1. The application image built by the Spring Boot plugin has been specified as the image name

2. It is important tell the Coherence Operator that the application is a Spring Boot application by setting the spec.application.type field to spring.

The yaml above is in the ./k8s/storage-cluster.yaml file. Create the storage cluster with the following command:

kubectl create -f ./k8s/spring-storage-cluster.yaml

Start the Student REST Microservice

The Student Microservice is not a Coherence cluster member application, it is an Extend client, so it is not managed by the Coherence Operator. It can be deployed into Kubernetes using any suitable method that Kubernetes has for running Spring Boot images. This example will use a Kubernetes Deployment.
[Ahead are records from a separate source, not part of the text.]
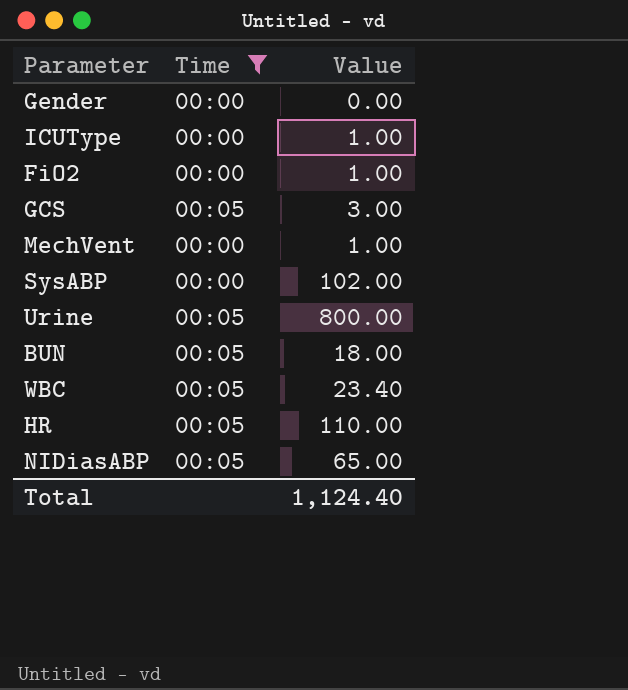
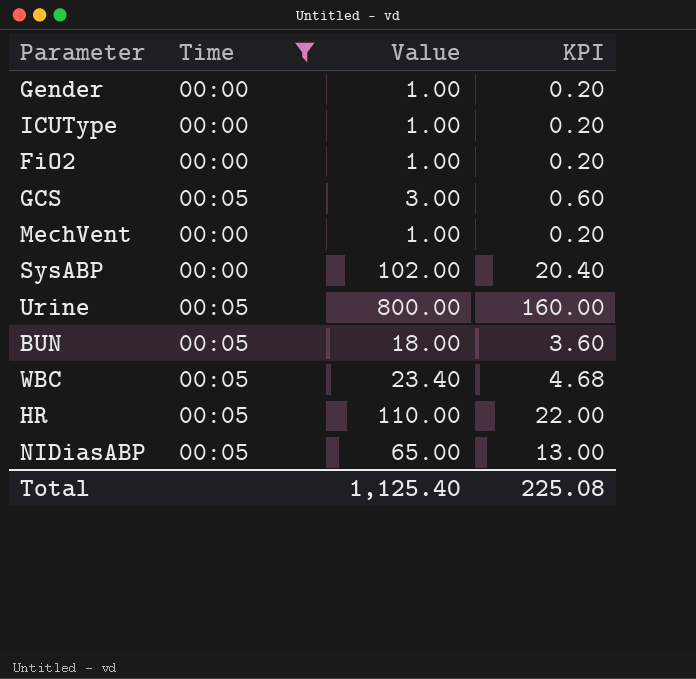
column KPI | formula: none -> [Value] * 0.2
Gender | Value: 0.00 -> 1.00
Total | Value: 1,124.40 -> 1,125.40

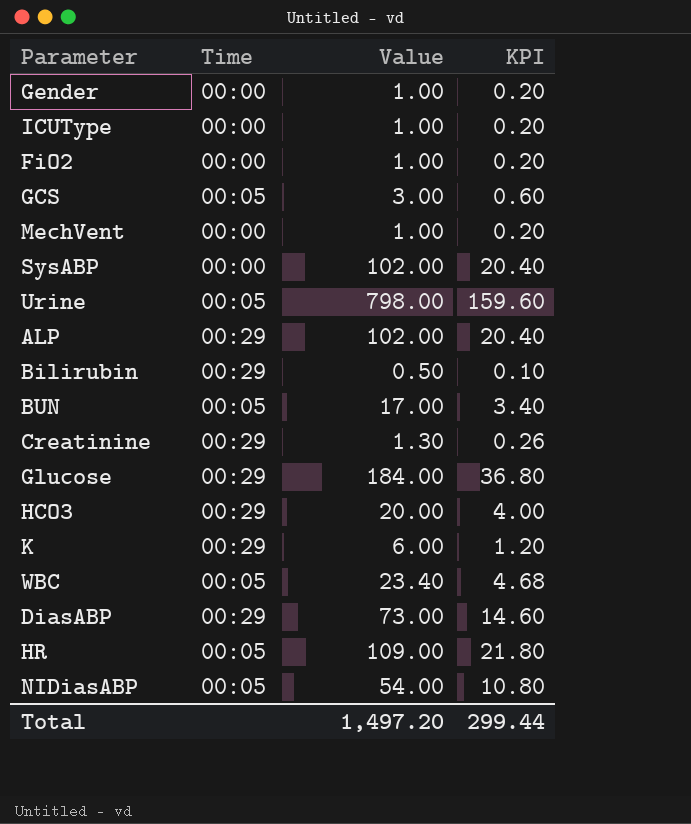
filter: Time != 00:29 -> none
Urine | Value: 800.00 -> 798.00
Urine | KPI: 160.00 -> 159.60
BUN | Value: 18.00 -> 17.00
BUN | KPI: 3.60 -> 3.40
HR | Value: 110.00 -> 109.00
HR | KPI: 22.00 -> 21.80
NIDiasABP | Value: 65.00 -> 54.00
NIDiasABP | KPI: 13.00 -> 10.80
Total | Value: 1,125.40 -> 1,497.20
Total | KPI: 225.08 -> 299.44

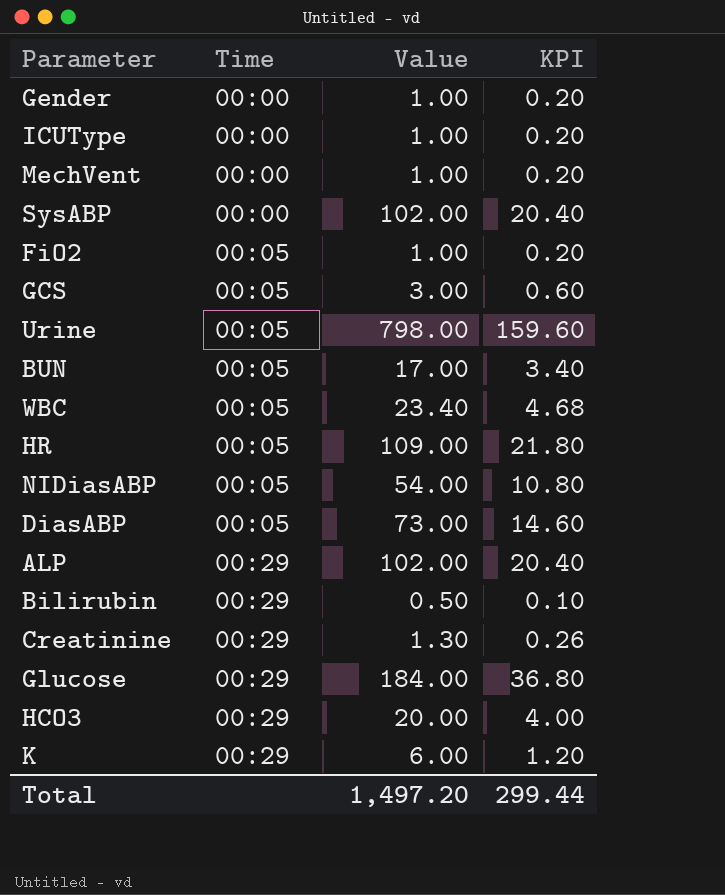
row order: none -> Time ascending
FiO2 | Time: 00:00 -> 00:05
DiasABP | Time: 00:29 -> 00:05

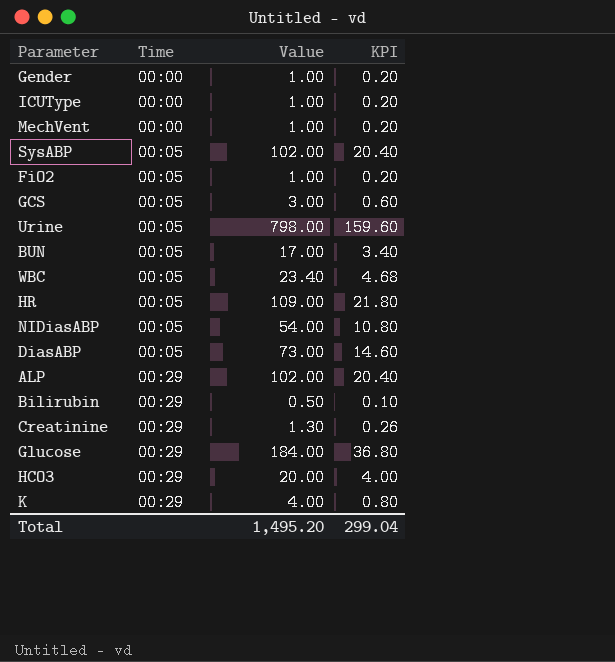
SysABP | Time: 00:00 -> 00:05
K | Value: 6.00 -> 4.00
K | KPI: 1.20 -> 0.80
Total | Value: 1,497.20 -> 1,495.20
Total | KPI: 299.44 -> 299.04

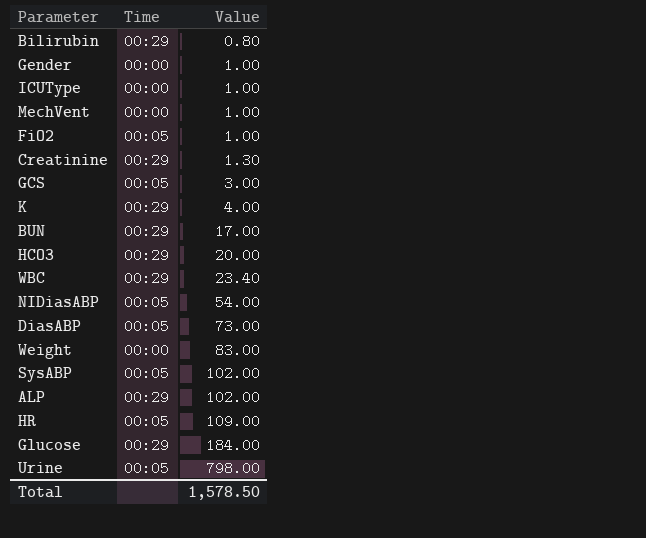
row order: Time ascending -> Value ascending
column KPI | formula: [Value] * 0.2 -> none
Bilirubin | Value: 0.50 -> 0.80
BUN | Time: 00:05 -> 00:29
WBC | Time: 00:05 -> 00:29
row Weight: none -> 00:00 | 83.00
Total | Value: 1,495.20 -> 1,578.50

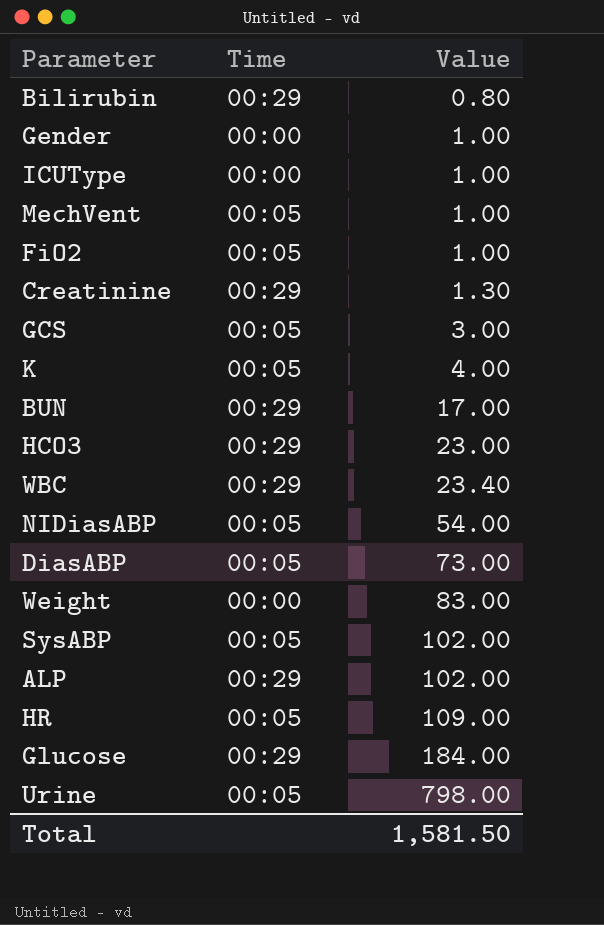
MechVent | Time: 00:00 -> 00:05
K | Time: 00:29 -> 00:05
HCO3 | Value: 20.00 -> 23.00
Total | Value: 1,578.50 -> 1,581.50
The Coherence Operator will have created a K8s Service to expose the Extend proxy, this service will be called student-storage-extend. The DNS name created in Kubernetes for this will be student-storage-extend.<namespace>.svc where <namespace> is the name of the namespace the storage cluster was created in. We can use this to set the extend.host System property when we run the REST service below. In this example we assume that the storage cluster is in a namespace called sbi so the Extend service name is student-storage-extend.sbi.svc.
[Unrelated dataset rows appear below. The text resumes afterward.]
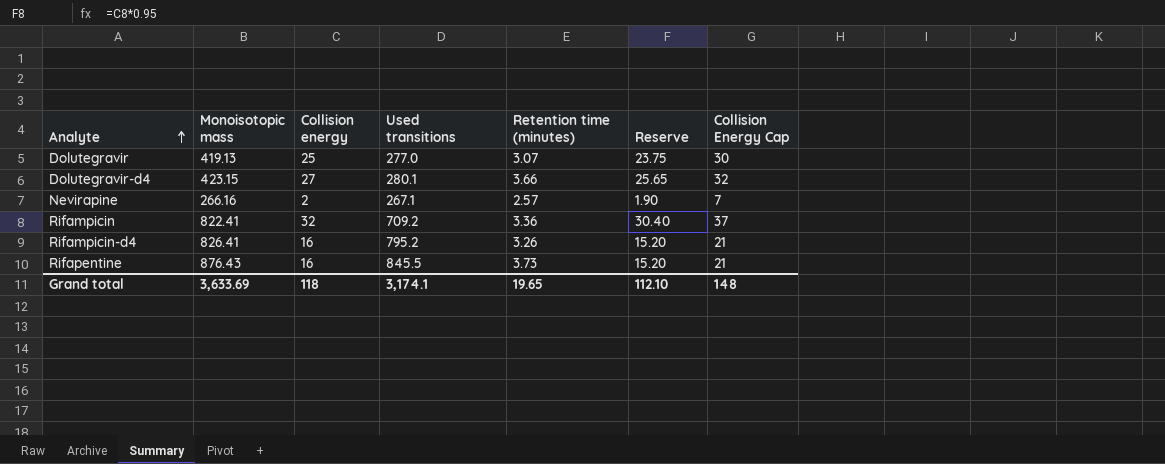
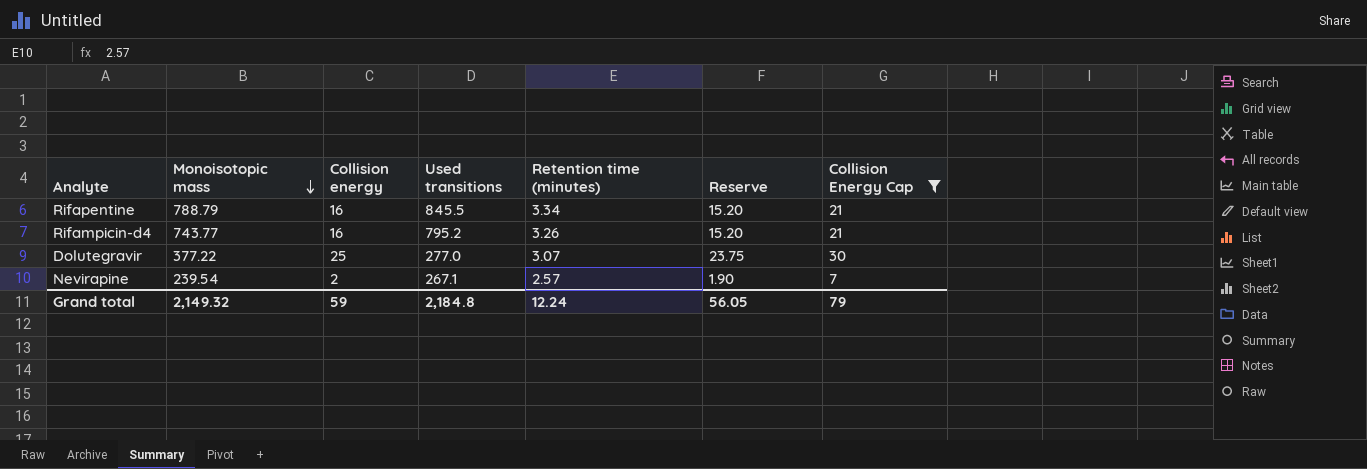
filter: none -> Collision Energy Cap <= 30
row order: Analyte ascending -> Monoisotopic mass descending
Rifapentine | Monoisotopic mass: 876.43 -> 788.79
Rifapentine | Retention time (minutes): 3.73 -> 3.34
Rifampicin-d4 | Monoisotopic mass: 826.41 -> 743.77
Dolutegravir | Monoisotopic mass: 419.13 -> 377.22
Nevirapine | Monoisotopic mass: 266.16 -> 239.54
Grand total | Monoisotopic mass: 3,633.69 -> 2,149.32
Grand total | Collision energy: 118 -> 59
Grand total | Used transitions: 3,174.1 -> 2,184.8
Grand total | Retention time (minutes): 19.65 -> 12.24
Grand total | Reserve: 112.10 -> 56.05
Grand total | Collision Energy Cap: 148 -> 79

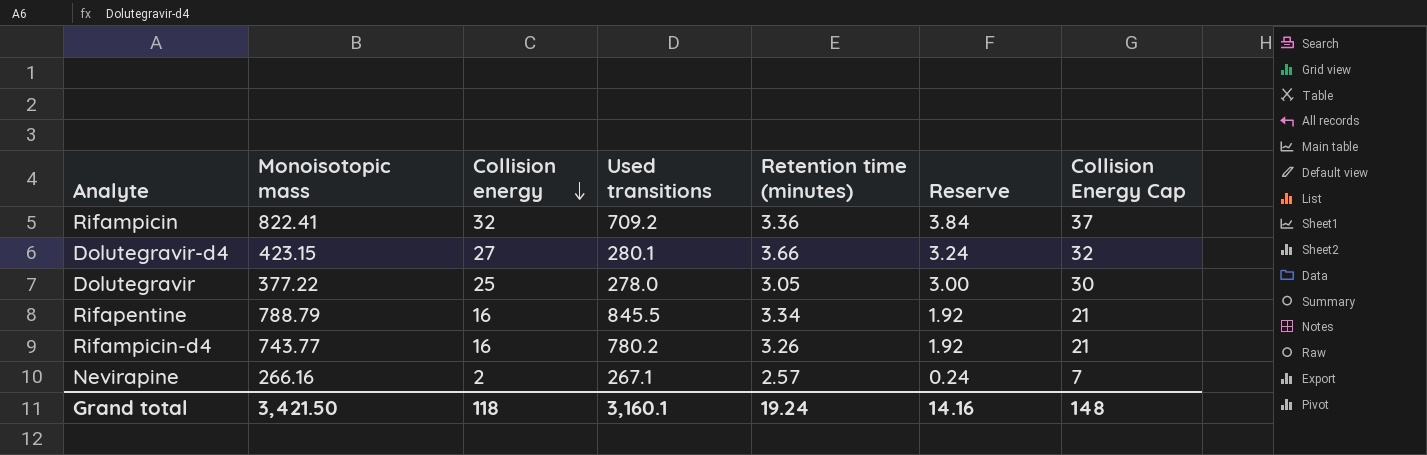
filter: Collision Energy Cap <= 30 -> none
row order: Monoisotopic mass descending -> Collision energy descending
column Reserve | formula: [Collision energy] * 0.95 -> [Collision energy] * 0.12
Dolutegravir | Used transitions: 277.0 -> 278.0
Dolutegravir | Retention time (minutes): 3.07 -> 3.05
Rifampicin-d4 | Used transitions: 795.2 -> 780.2
Nevirapine | Monoisotopic mass: 239.54 -> 266.16
Grand total | Monoisotopic mass: 2,149.32 -> 3,421.50
Grand total | Collision energy: 59 -> 118
Grand total | Used transitions: 2,184.8 -> 3,160.1
Grand total | Retention time (minutes): 12.24 -> 19.24
Grand total | Reserve: 56.05 -> 14.16
Grand total | Collision Energy Cap: 79 -> 148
To start the Spring Boot REST Service use the following yaml:

k8s/rest-service.yaml

apiVersion: apps/v1
kind: Deployment
metadata:
  name: students-application
  labels:
    app: students
spec:
  selector:
    matchLabels:
      app: students
  strategy:
    type: Recreate
  template:
    metadata:
      labels:
        app: students
    spec:
      containers:
      - name: students
        image: rest-service:1.0.0-SNAPSHOT
        env:
        - name: JAVA_TOOL_OPTIONS
          value: "-Dextend.host=student-storage-extend.sbi.svc"
        ports:
        - name: rest
          containerPort: 8080
---
apiVersion: v1
kind: Service
metadata:
 name: students
spec:
 type: NodePort
 selector:
   app: students
 ports:
   - name: rest
     protocol: TCP
     port: 8080
     targetPort: rest
     nodePort: 30080

The yaml above will create a Deployment to run the application and a Service to expose the REST endpoint. This example uses a Service with a type of NodePort, which works well locally in Docker. If you want to expose the port externally change the Service type from NodePort to LoadBalancer.

Create the REST service with the following command:

kubectl create -f ./k8s/rest-service.yaml

When the service starts the REST endpoint will be reachable on port 30080 on the node or load balancer.

The same curl commands can now be executed against this host and port.